Answer with a single number: the count of lines below that hold "photo".
:::::
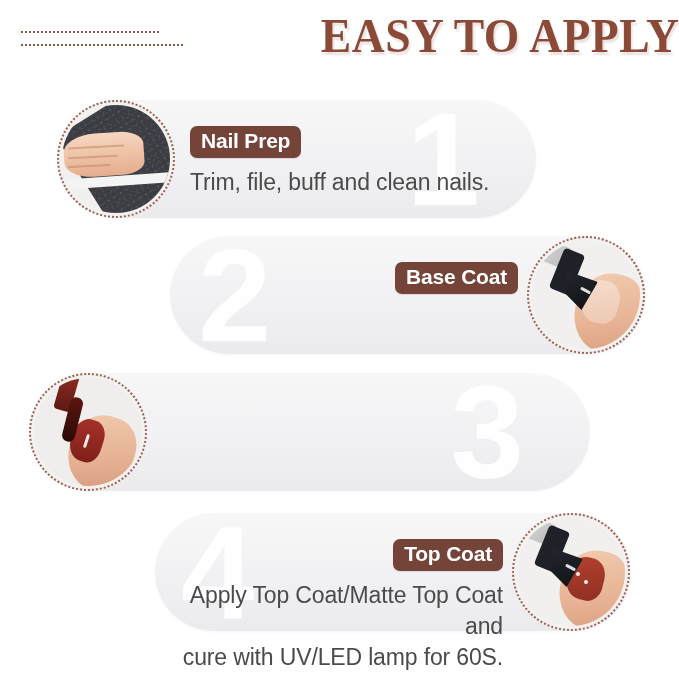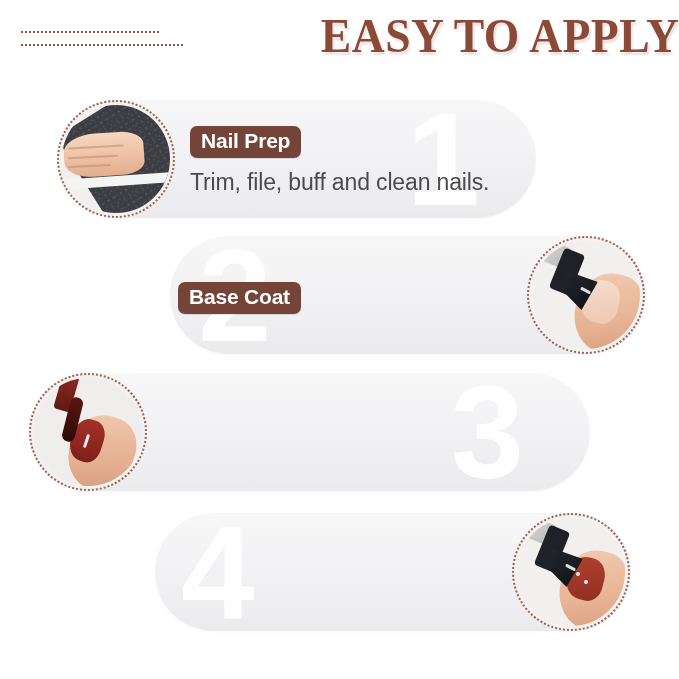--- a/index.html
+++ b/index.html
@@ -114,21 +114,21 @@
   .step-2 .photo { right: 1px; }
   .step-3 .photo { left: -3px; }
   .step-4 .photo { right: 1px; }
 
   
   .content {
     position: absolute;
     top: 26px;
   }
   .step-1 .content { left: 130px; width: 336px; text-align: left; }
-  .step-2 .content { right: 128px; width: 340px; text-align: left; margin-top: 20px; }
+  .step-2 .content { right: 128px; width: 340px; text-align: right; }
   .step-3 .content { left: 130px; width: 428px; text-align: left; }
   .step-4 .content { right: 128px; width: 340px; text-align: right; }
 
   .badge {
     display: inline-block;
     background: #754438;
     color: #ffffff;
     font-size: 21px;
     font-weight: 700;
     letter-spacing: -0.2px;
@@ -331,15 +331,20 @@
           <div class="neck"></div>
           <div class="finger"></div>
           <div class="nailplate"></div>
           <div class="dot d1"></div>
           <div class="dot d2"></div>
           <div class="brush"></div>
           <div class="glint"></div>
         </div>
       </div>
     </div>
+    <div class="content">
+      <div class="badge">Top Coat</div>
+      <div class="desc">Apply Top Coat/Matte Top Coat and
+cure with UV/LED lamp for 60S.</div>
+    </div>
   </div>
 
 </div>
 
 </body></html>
:::::
__RESPONSE BELOW__
3